Turning left, ignoring the sign pleading parents not to do so: our school has a posted sign asking drivers to refrain from turning left when exiting the school parking lot during drop-off hours. Doing so causes outgoing and incoming traffic to come to a complete stop, clogging both the parking lot and the street leading into it. Everyone knows this rule, yet every morning I witness a certain someone turn left anyway (bonus: no turn signal used) because it is far more convenient for that person to inconvenience all others. You know who you are. It will take an additional 2.5 minutes to drive around to where you are allowed to turn left, and many parents will thank you for doing so.
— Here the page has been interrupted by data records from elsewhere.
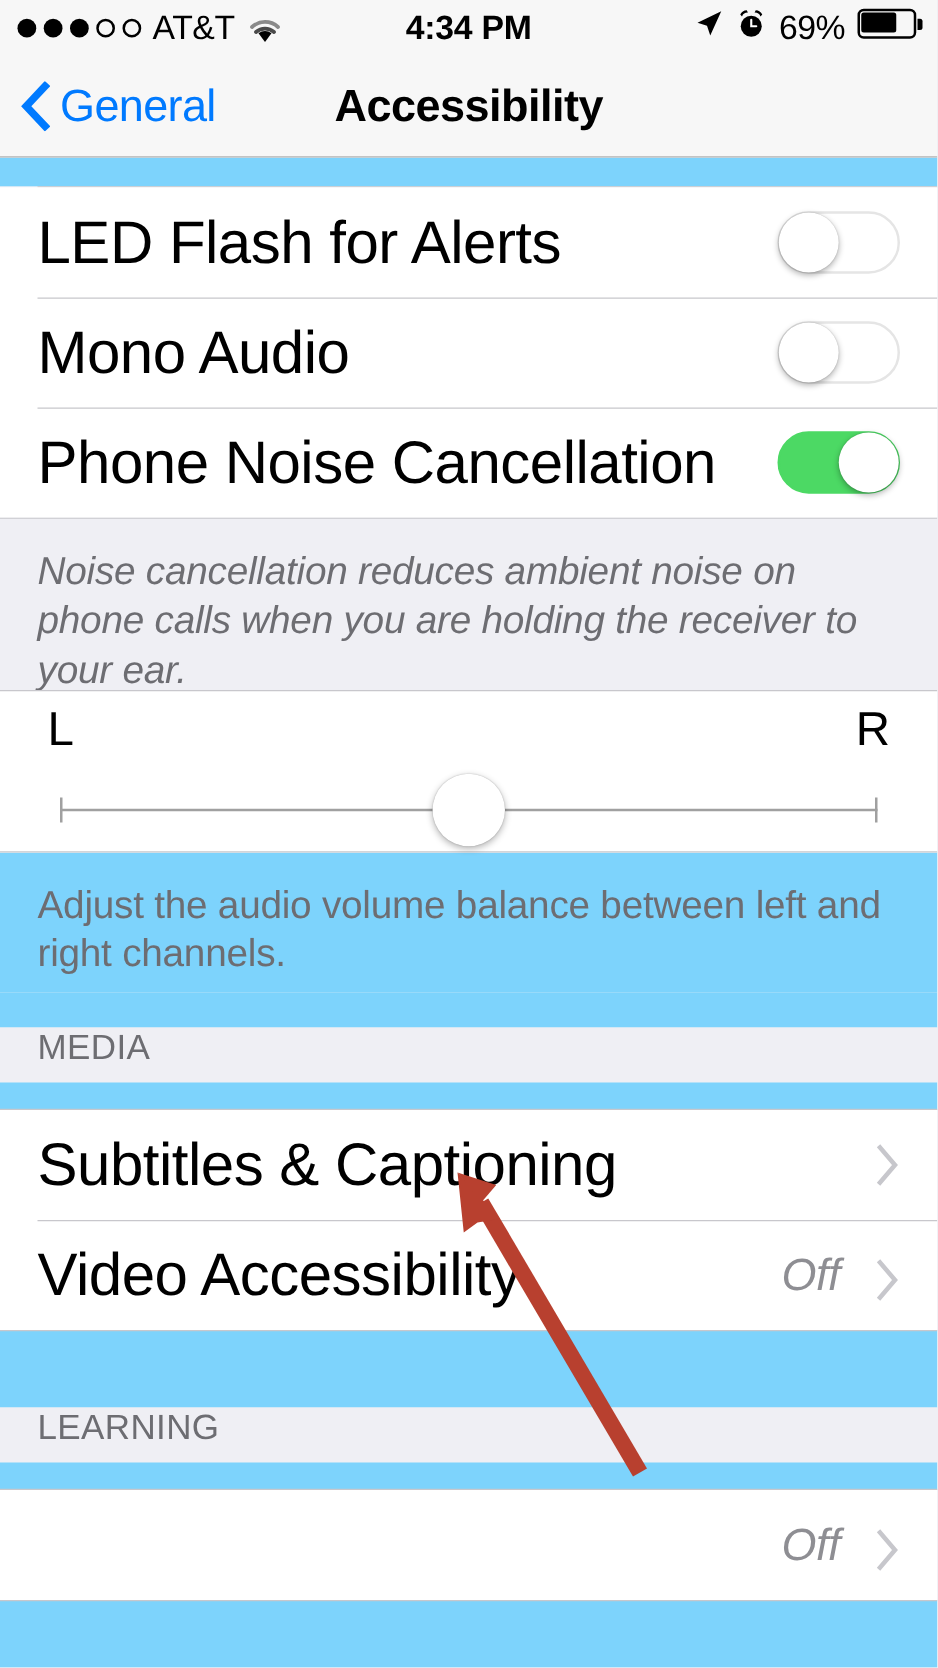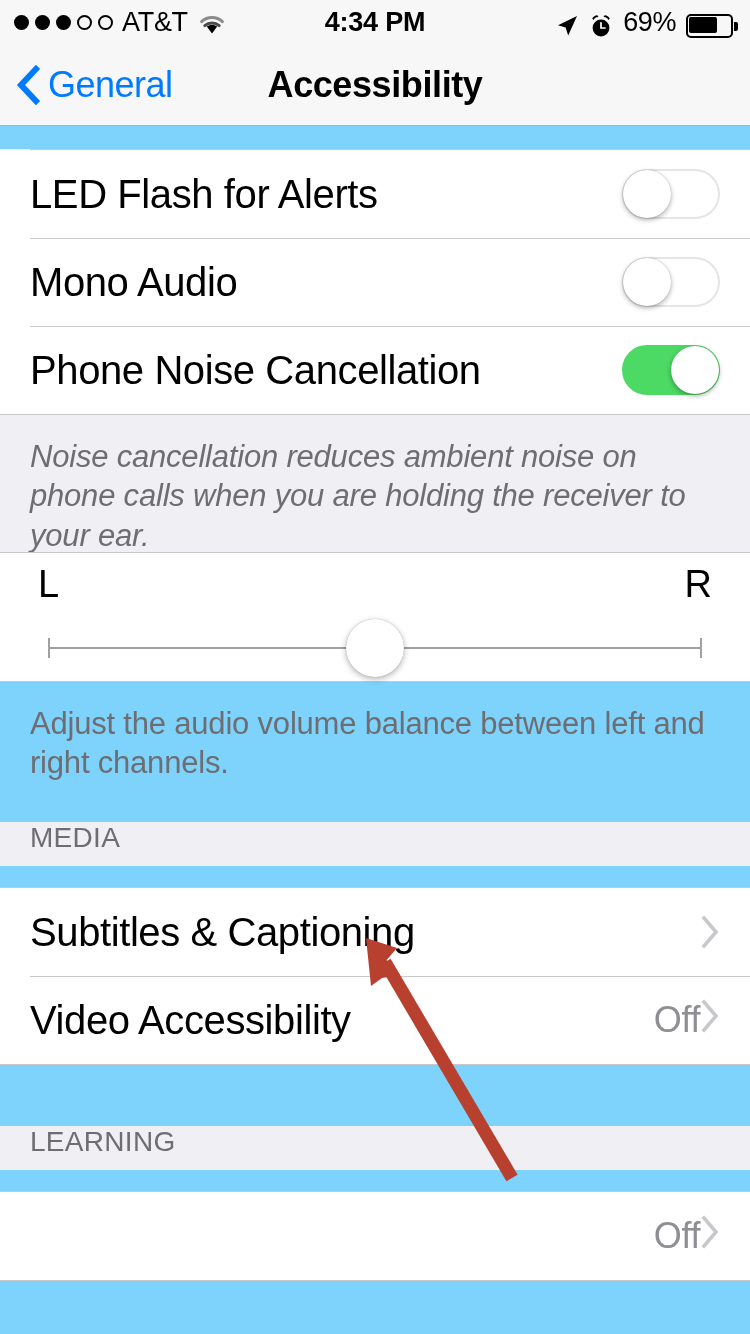"69%" .sb-right { align-items: flex-end -> flex-start }
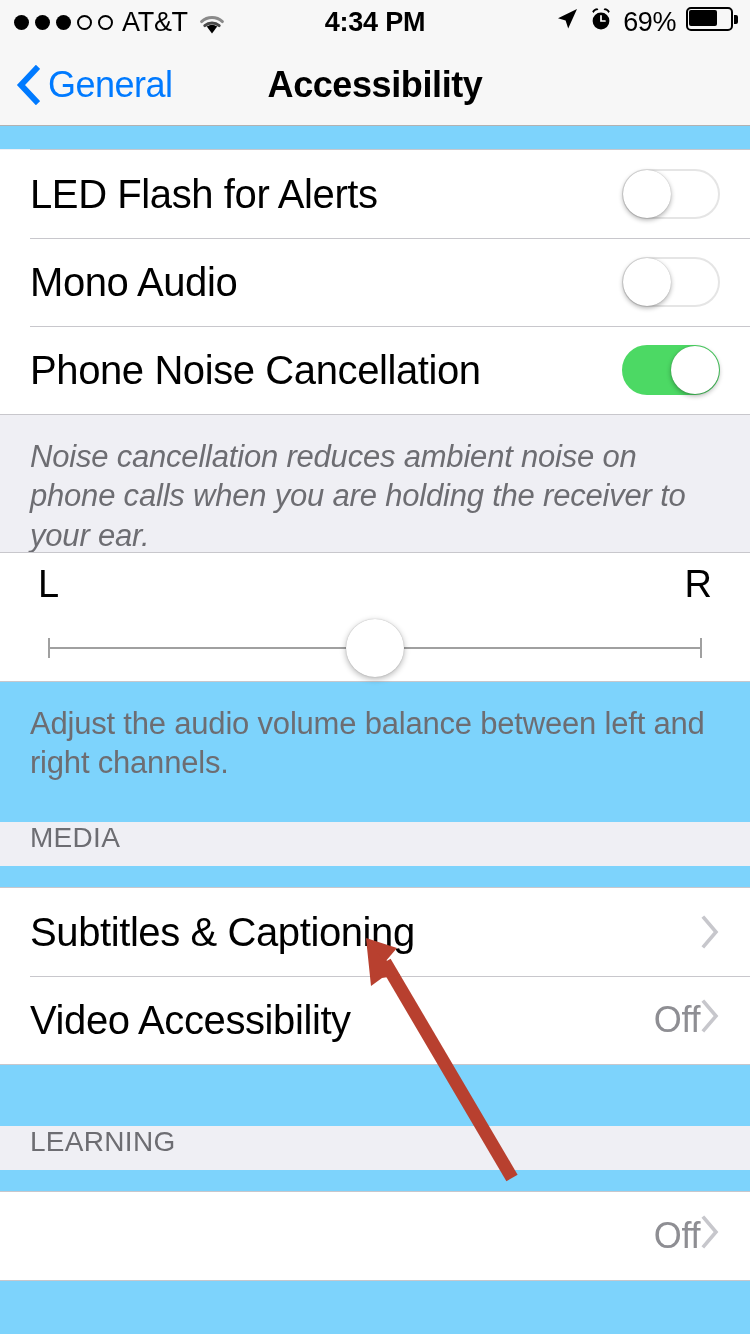"LED Flash for Alerts" .cell-title { font-size: 40px -> 48px }
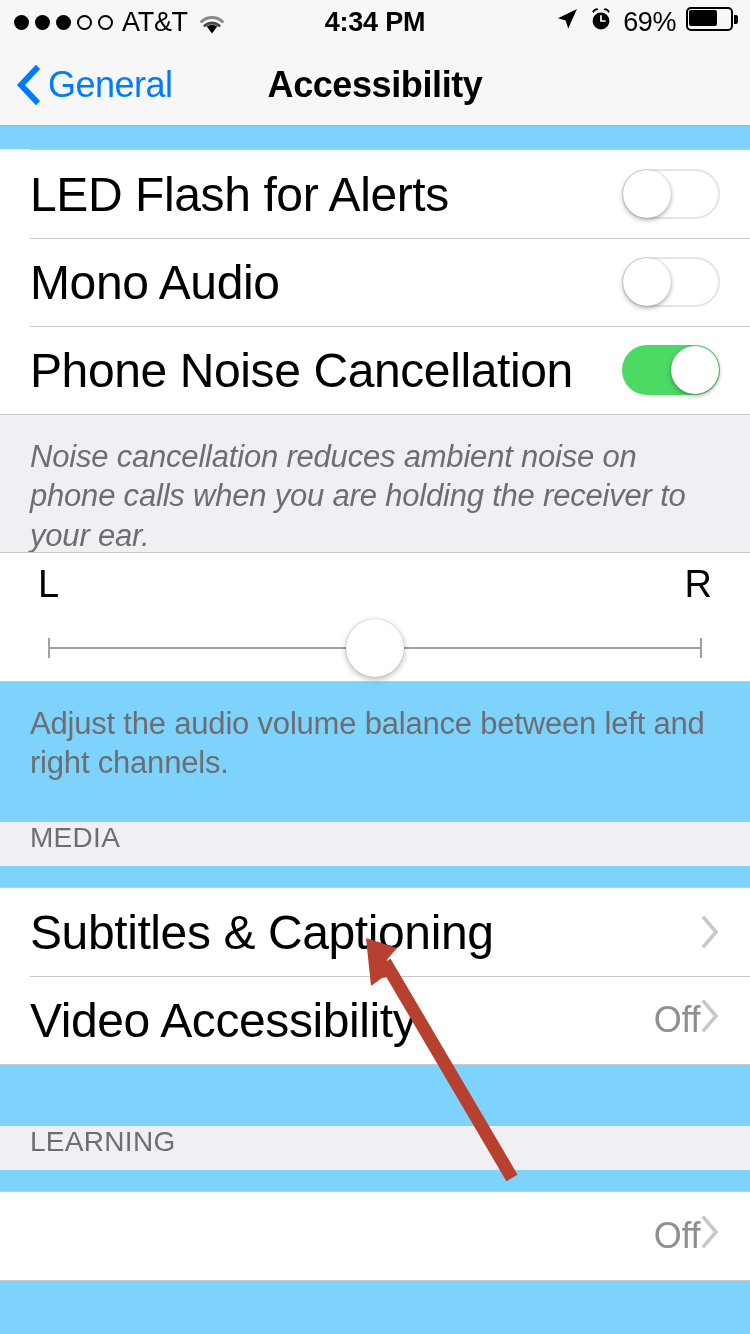"Off" .cell-right { align-items: flex-start -> flex-end; font-style: none -> italic; gap: 0 -> 28px }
Parking in clearly marked “no parking” areas on the street to avoid the parking altogether: I admit it — I like to park on the street to avoid the snarl that is the parking lot, and I can understand why other parents would do so, too. But when you park in a corner painted yellow, or you park beyond the “do not park” sign, you’re impeding visibility and putting the kids who walk to school at risk. Also, you are clogging up traffic as other drivers are forced to squeeze past you to complete their right-hand turns. If you choose the street, yellow still means “do not park here.” And a sign with a “P” with a circle and a strike across means, “not for your car. Because we said so.”
Crimes at Pick-Up
By the time 3 o’clock rolls around, parents are usually more relaxed, which is a good thing. However, while the drop-off hour offers a drop-zone and crossing guard, the pickup time does not, so kids spill all over the parking lot, ducking around cars. Below are a few “crimes” a Mom I’ll call “M” and I have observed:
Rampant cell-phone use: show up at 2:50 for pick up, and chances are you’ll witness over half of the moms driving into the parking lot while holding their phone in one hand and attempting to park their oversize vehicle with the other. The closer we get to dismissal time, the faster the offenders drive in, phones still in hand. If you absolutely must take a call while in motion, may I suggest using a hands-free set? They come with most phones, free of charge. Also, they help you hear your conversation better and keep both hands on the wheel, which makes parking a great deal easier. Win-win!
Traveling the wrong-way at high speed: There is a sitter who drives into the school lot a few times per week, traveling way too fast, and going the wrong way. With kids approaching cars from everywhere, this is a recipe for disaster. I’m pretty sure it’s almost impossible to tell your sitter how to drive, but if you do have one, at the very least ask her to drive slowly when picking up your kids. We all thank you!
Idling while waiting for the children to emerge: I can understand that parents would want their cars to stay warm while they wait for their children to emerge from school, particularly if they have a baby or infant in the car. But if you have no baby, have an adequate coat, and don’t mind being a little cold for a bit, may I suggest you turn your car off? Why waste gas and create emissions in the air our kids will be breathing shortly? NPR recently mentioned that people living in the area by the Ambassador Bridge (on the MI/Canada border) have much higher rates of asthma hospitalizations. With warmer days ahead, roll down that window and enjoy mother nature’s fresh air!
Got any more examples of terrible school parking lot driving behaviors (including mine)? Tell me about them!